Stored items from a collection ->
▬▬▬▬▬▬▬▬▬▬

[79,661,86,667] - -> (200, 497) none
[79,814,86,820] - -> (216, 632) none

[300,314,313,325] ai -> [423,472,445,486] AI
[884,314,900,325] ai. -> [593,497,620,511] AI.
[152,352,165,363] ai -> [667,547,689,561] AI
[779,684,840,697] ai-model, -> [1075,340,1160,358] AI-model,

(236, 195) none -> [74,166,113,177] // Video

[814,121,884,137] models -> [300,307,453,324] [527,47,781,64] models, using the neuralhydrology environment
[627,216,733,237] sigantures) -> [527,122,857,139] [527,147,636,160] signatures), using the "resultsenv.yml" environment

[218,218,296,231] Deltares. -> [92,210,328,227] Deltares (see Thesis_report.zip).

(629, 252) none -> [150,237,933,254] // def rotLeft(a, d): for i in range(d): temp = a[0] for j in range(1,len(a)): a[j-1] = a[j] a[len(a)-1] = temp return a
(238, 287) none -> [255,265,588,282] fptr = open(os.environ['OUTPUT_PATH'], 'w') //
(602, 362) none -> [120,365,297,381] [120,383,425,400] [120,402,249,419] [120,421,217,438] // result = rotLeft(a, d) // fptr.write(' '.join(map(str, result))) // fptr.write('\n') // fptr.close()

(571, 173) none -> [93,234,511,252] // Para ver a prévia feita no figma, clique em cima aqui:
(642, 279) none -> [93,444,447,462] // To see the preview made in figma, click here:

▬▬▬▬▬▬▬▬▬▬

Task goal -> Take the stretch of lines above from the one containing "[300,314,313,325] ai -> [423,472,445,486] AI" through the one containing "(629, 252) none" and repeat it exactly, adding no other line.

Answer area ->
[300,314,313,325] ai -> [423,472,445,486] AI
[884,314,900,325] ai. -> [593,497,620,511] AI.
[152,352,165,363] ai -> [667,547,689,561] AI
[779,684,840,697] ai-model, -> [1075,340,1160,358] AI-model,

(236, 195) none -> [74,166,113,177] // Video

[814,121,884,137] models -> [300,307,453,324] [527,47,781,64] models, using the neuralhydrology environment
[627,216,733,237] sigantures) -> [527,122,857,139] [527,147,636,160] signatures), using the "resultsenv.yml" environment

[218,218,296,231] Deltares. -> [92,210,328,227] Deltares (see Thesis_report.zip).

(629, 252) none -> [150,237,933,254] // def rotLeft(a, d): for i in range(d): temp = a[0] for j in range(1,len(a)): a[j-1] = a[j] a[len(a)-1] = temp return a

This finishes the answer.